*Work to complete*:
Going through the data below, copy out each line where the word "right" shows up.

= Beginning of Section =

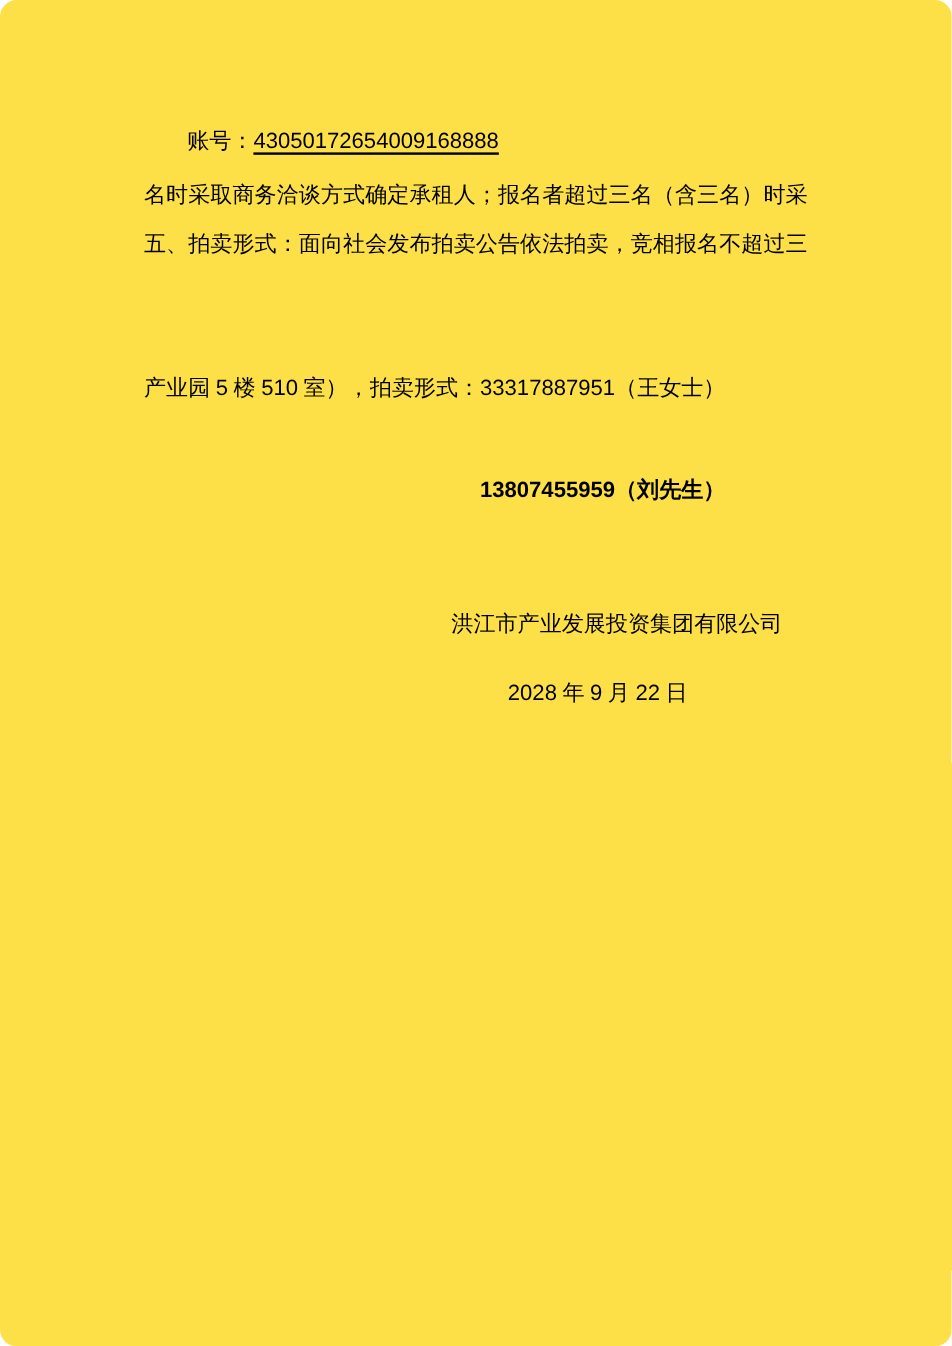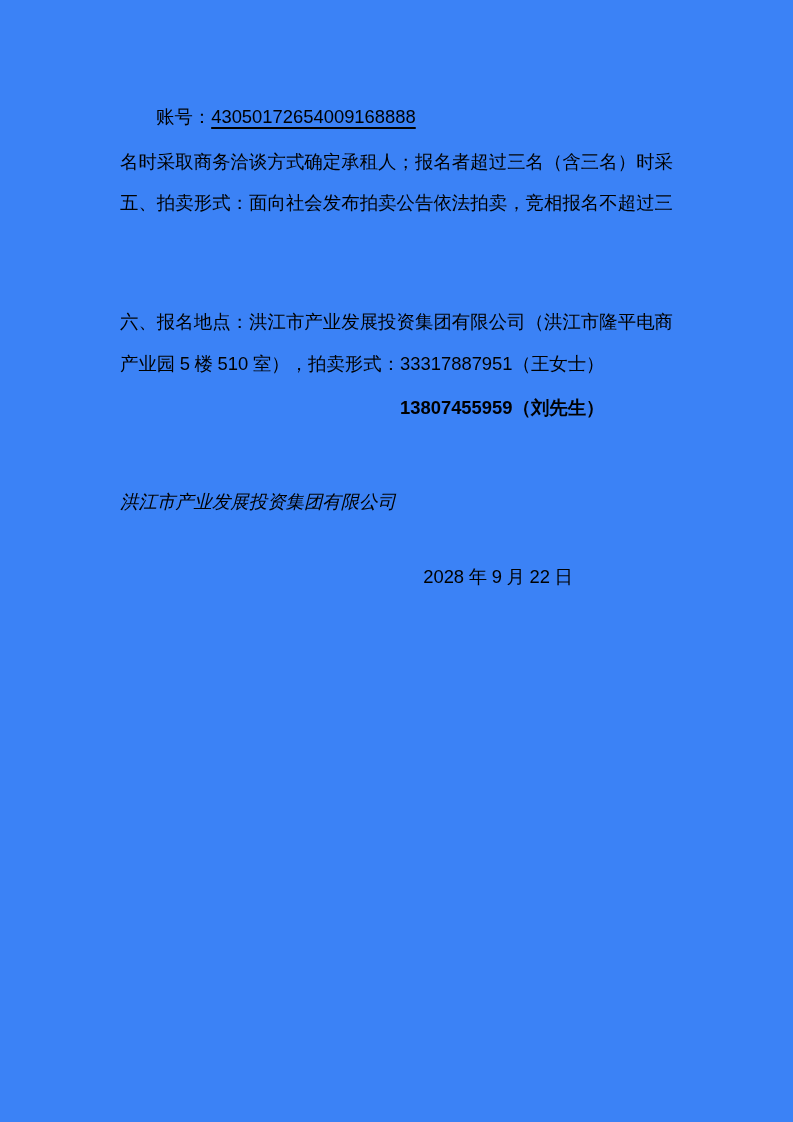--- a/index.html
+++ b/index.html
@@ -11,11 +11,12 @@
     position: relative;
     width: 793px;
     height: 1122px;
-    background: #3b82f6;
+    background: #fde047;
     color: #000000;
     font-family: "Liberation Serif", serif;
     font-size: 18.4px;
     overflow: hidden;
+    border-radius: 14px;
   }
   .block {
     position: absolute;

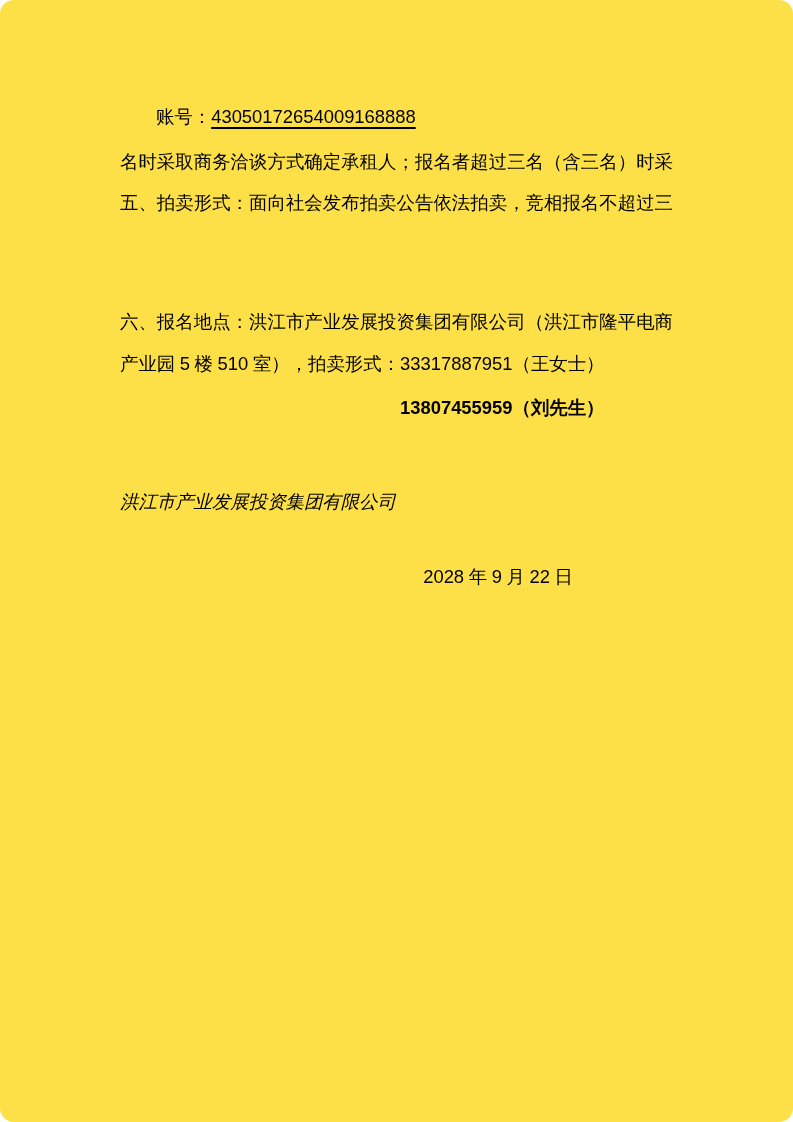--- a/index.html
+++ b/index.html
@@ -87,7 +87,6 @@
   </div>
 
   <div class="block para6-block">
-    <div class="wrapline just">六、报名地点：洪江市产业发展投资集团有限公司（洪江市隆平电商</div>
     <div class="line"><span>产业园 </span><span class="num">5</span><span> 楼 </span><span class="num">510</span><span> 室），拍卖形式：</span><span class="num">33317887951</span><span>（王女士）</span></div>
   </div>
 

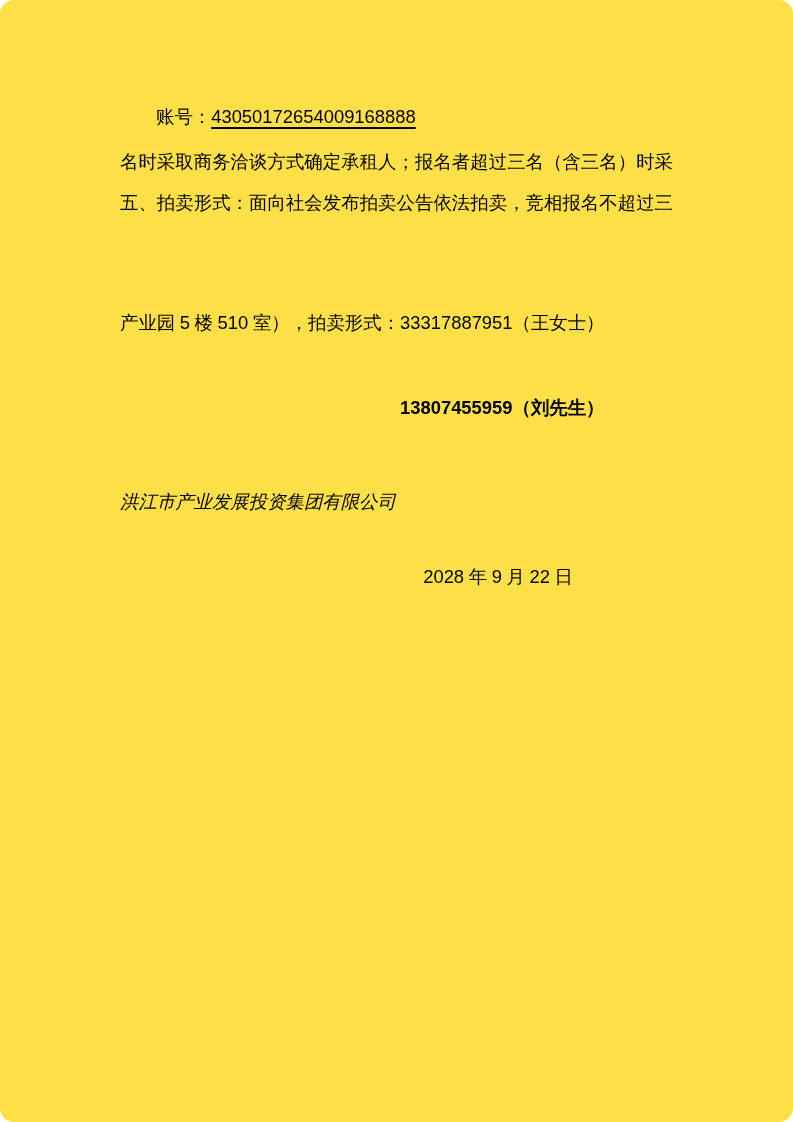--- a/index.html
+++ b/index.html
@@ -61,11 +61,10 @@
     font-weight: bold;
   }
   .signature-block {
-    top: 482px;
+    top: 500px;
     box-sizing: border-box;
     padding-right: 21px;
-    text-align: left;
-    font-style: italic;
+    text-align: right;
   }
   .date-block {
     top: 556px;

= End of Section =

*Finished exercise*:
     padding-right: 21px;
+    text-align: right;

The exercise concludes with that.